Task description.
Find the lines in these entries that include the word "Data" and state how many there are, with no other words.

Records for this exercise.
• • • •

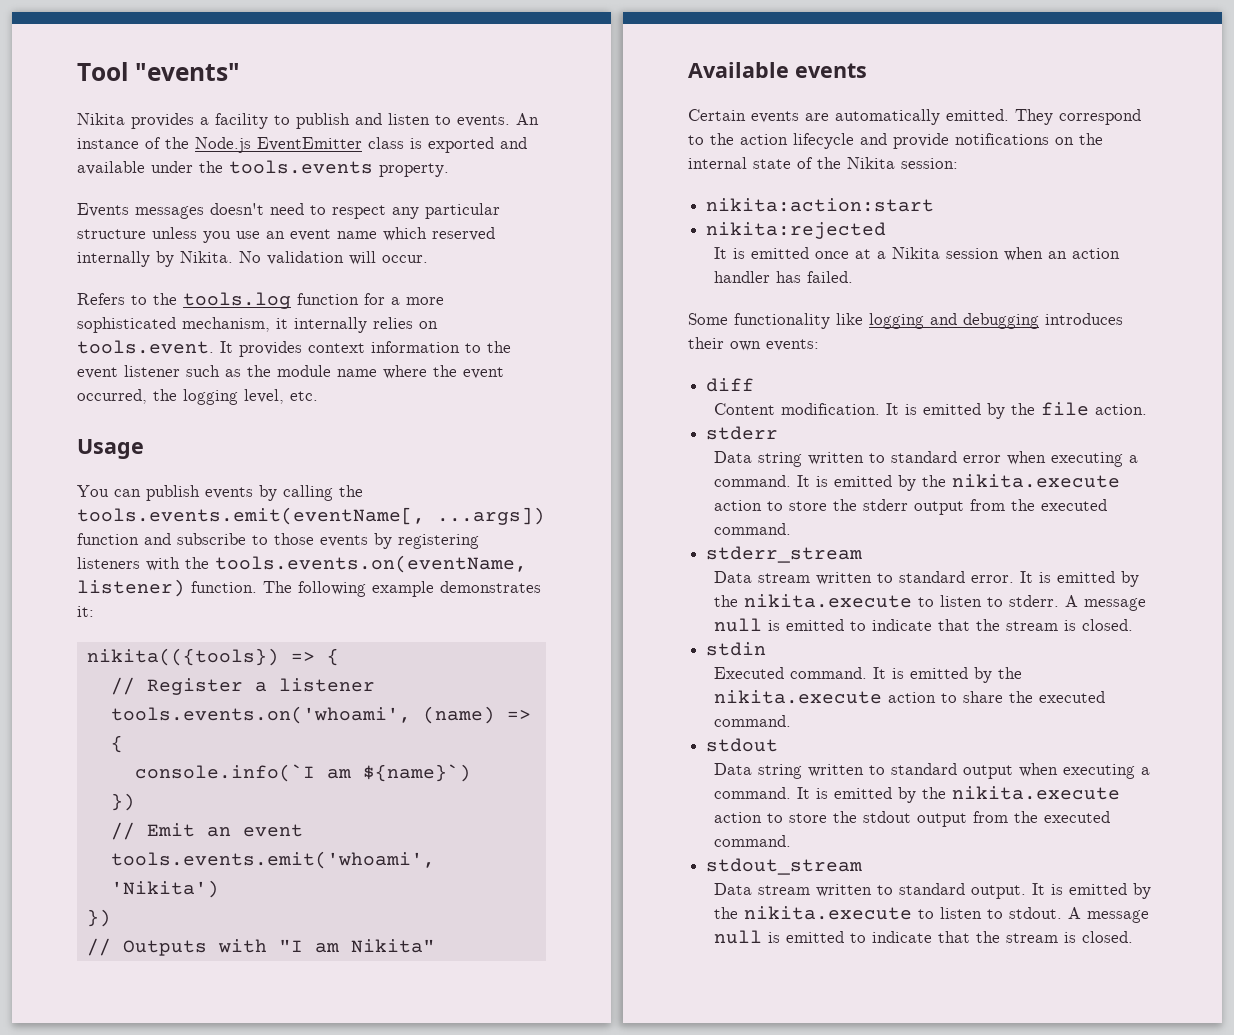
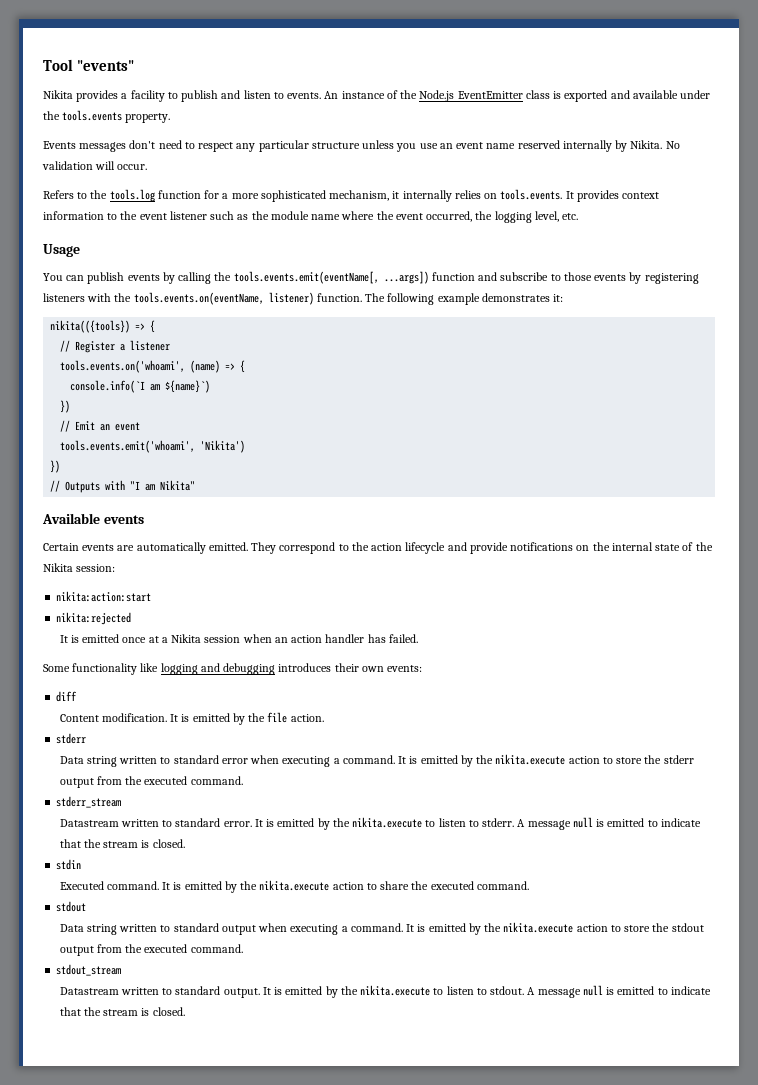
[210,203,264,215] doesn't -> [129,140,156,149] don't
[383,227,427,241] which -> (516, 146) none
[77,340,214,354] tools.event. -> [500,189,563,200] tools.events.
[713,571,810,583] Data stream -> [59,819,119,827] Datastream
[713,883,810,895] Data stream -> [59,987,119,995] Datastream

• • • •

Output.
2